There’s little doubt about how President Trump feels about Sgt. Bowe Bergdahl, the U.S. soldier who walked off his post in Afghanistan in 2009, and got himself captured by the Taliban, and sparked a months-long military manhunt.
“A dirty rotten traitor,” is how Trump described Bergdahl, not once, but at least 65 times, according to a motion to dismiss all charges against him, filed by his attorney on Jan. 20, Inauguration Day.
Bergdahl’s court-martial, on charges of desertion and misbehavior before the enemy, is set for April. After having failed to get a pardon from President Obama, Bergdahl’s lawyer is trying another tactic: arguing that Trump’s comments over the long campaign have made it impossible for Bergdahl to get a fair trial.
One example: “We’re tired of Sgt. Bergdahl, who’s a traitor, a no-good traitor, who should have been executed,” Trump said at a rally in October of 2015. “Thirty years ago, he would have been shot.”
“President Trump transformed his rallies into a televised traveling lynch mob. Justice cannot be done and public confidence in military justice cannot be maintained under these circumstances,” Eugene Fidell wrote in his motion to a military judge in Fort Bragg, N.C.
Bergdahl’s attorney is relying on a long-standing principle of military justice: Superior officers cannot indicate the guilt of the accused before trial because military members who make up the jury may be swayed to convict.
It’s a legal principle know as “unlawful command influence,” and if President Trump, who is now commander in chief, were to repeat any of the things he said on the campaign trail, it would be a slam-dunk case, say military legal experts.
“It would be an easy case, if President Trump had made all the comments that candidate Trump had made about Bergdahl. Clearly then it would be a different scenario for the military judge,” said Cully Stimson, a senior legal fellow at the Heritage Foundation, and a former military judge himself.
But because Trump made the comments while a private citizen, and because a finding of unlawful command influence does not require the charges to be dropped, the prospects for Bergdahl to avoid trial are murky.
“The question then is not whether there is [unlawful command influence],” said Stimson, “the question is what is the remedy?”
The judge in Bergdahl’s case could take several remedial measures, such as allowing the defense more latitude in picking a jury, barring certain witnesses from testifying, or even permitting Bergdahl’s lawyers to ask potential jurors if they voted for Trump.
Under military rules, jurors have an absolute right to keep their vote secret, but they could be asked if they would be willing to voluntarily waive that right.

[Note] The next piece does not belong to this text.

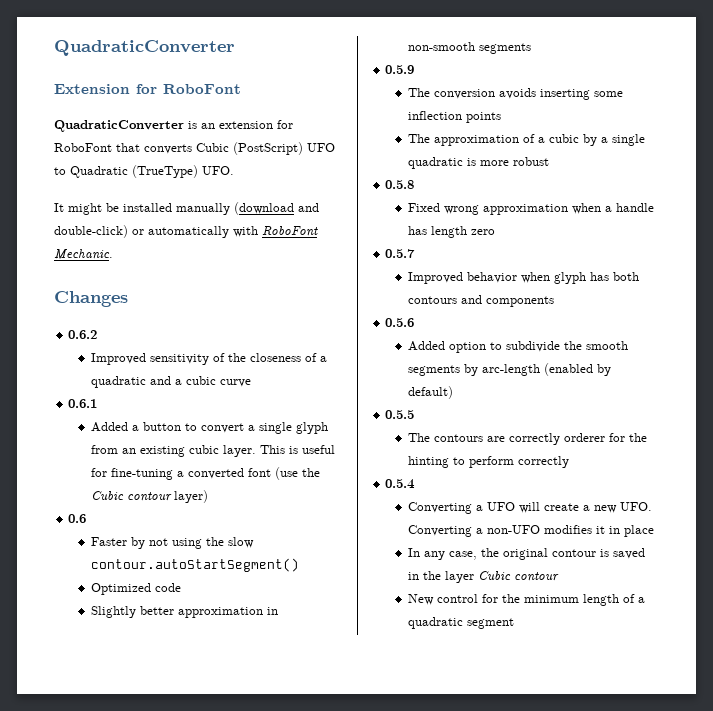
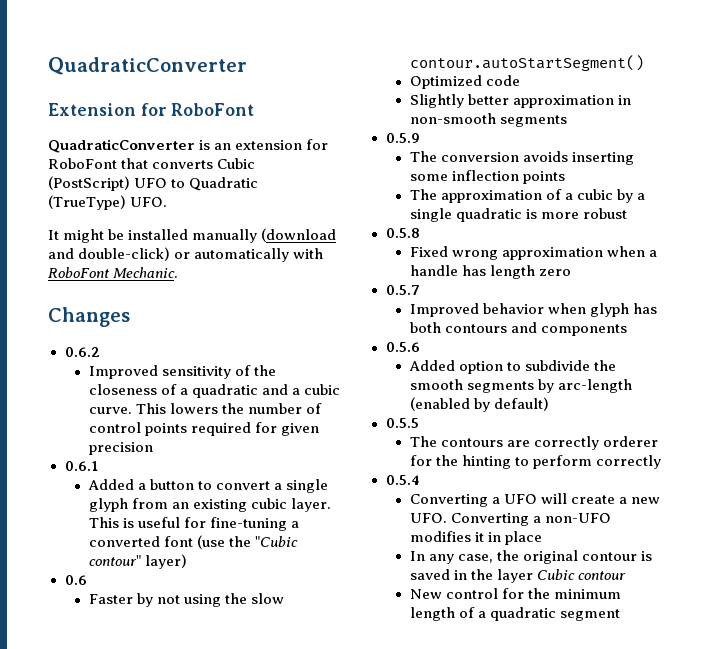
[219,379,251,387] curve -> [88,403,322,414] [88,422,319,436] [88,442,153,455] curve. This lowers the number of control points required for given precision
[90,491,172,501] Cubic contour -> [254,536,298,547] [88,555,141,566] "Cubic contour"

It’s impossible to forecast how a judge will rule, but given that Trump has said nothing about Bergdahl since he took office, the motion to dismiss seems like a long shot.
Bergdahl’s release was secured by President Obama in 2014, in a swap for five Taliban members who were being held in Guantanamo Bay.
But that could change in a single tweet, or casual comment from the president.
Just last week Trump tweeted about the case of Chelsea Manning, the former Army intelligence analyst who gave more than 700,000 classified documents to WikiLeaks, and whose sentence was commuted by President Obama.
Trump referred to Manning as an “ungrateful traitor, who should never have been released from prison.”
Were the president to be provoked into hurling a similar insult at Bergdahl, it could tip the legal argument in his favor, and give him what would amount to an accidental pardon.